INPUT DATA: Begin

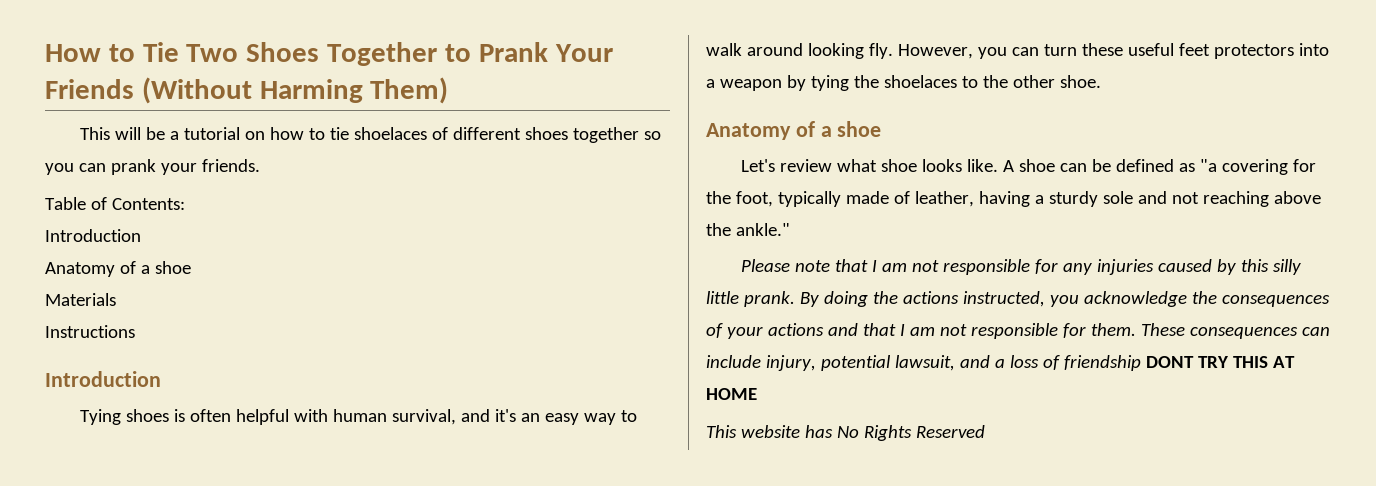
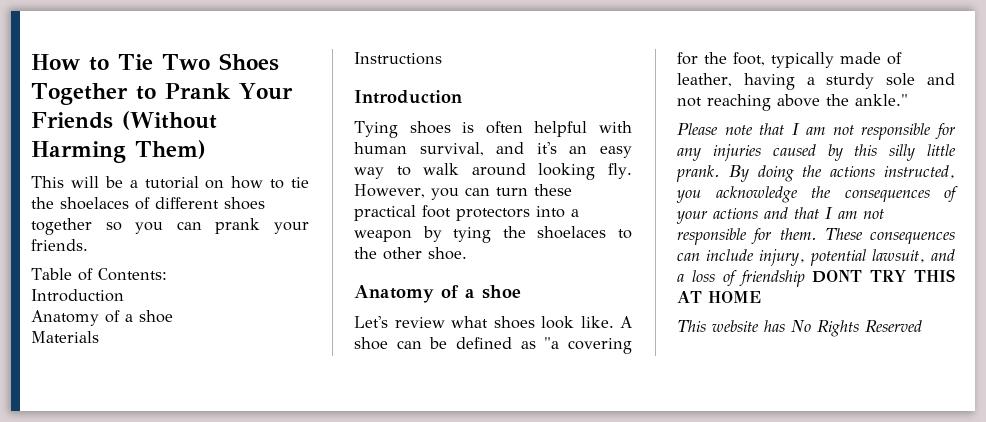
- This will be a tutorial on how to tie shoelaces of different shoes together so you can prank your friends.
+ This will be a tutorial on how to tie the shoelaces of different shoes together so you can prank your friends.
- However, you can turn these useful feet protectors into a weapon by tying the shoelaces to the other shoe.
+ However, you can turn these practical foot protectors into a weapon by tying the shoelaces to the other shoe.
- Let's review what shoe looks like.
+ Let's review what shoes look like.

INPUT DATA: End

INSTRUCTIONS TO FOLLOW: The pictures in the entries above should be left out; all else must be copied exactly.

RESULT:
- This will be a tutorial on how to tie shoelaces of different shoes together so you can prank your friends.
+ This will be a tutorial on how to tie the shoelaces of different shoes together so you can prank your friends.
- However, you can turn these useful feet protectors into a weapon by tying the shoelaces to the other shoe.
+ However, you can turn these practical foot protectors into a weapon by tying the shoelaces to the other shoe.
- Let's review what shoe looks like.
+ Let's review what shoes look like.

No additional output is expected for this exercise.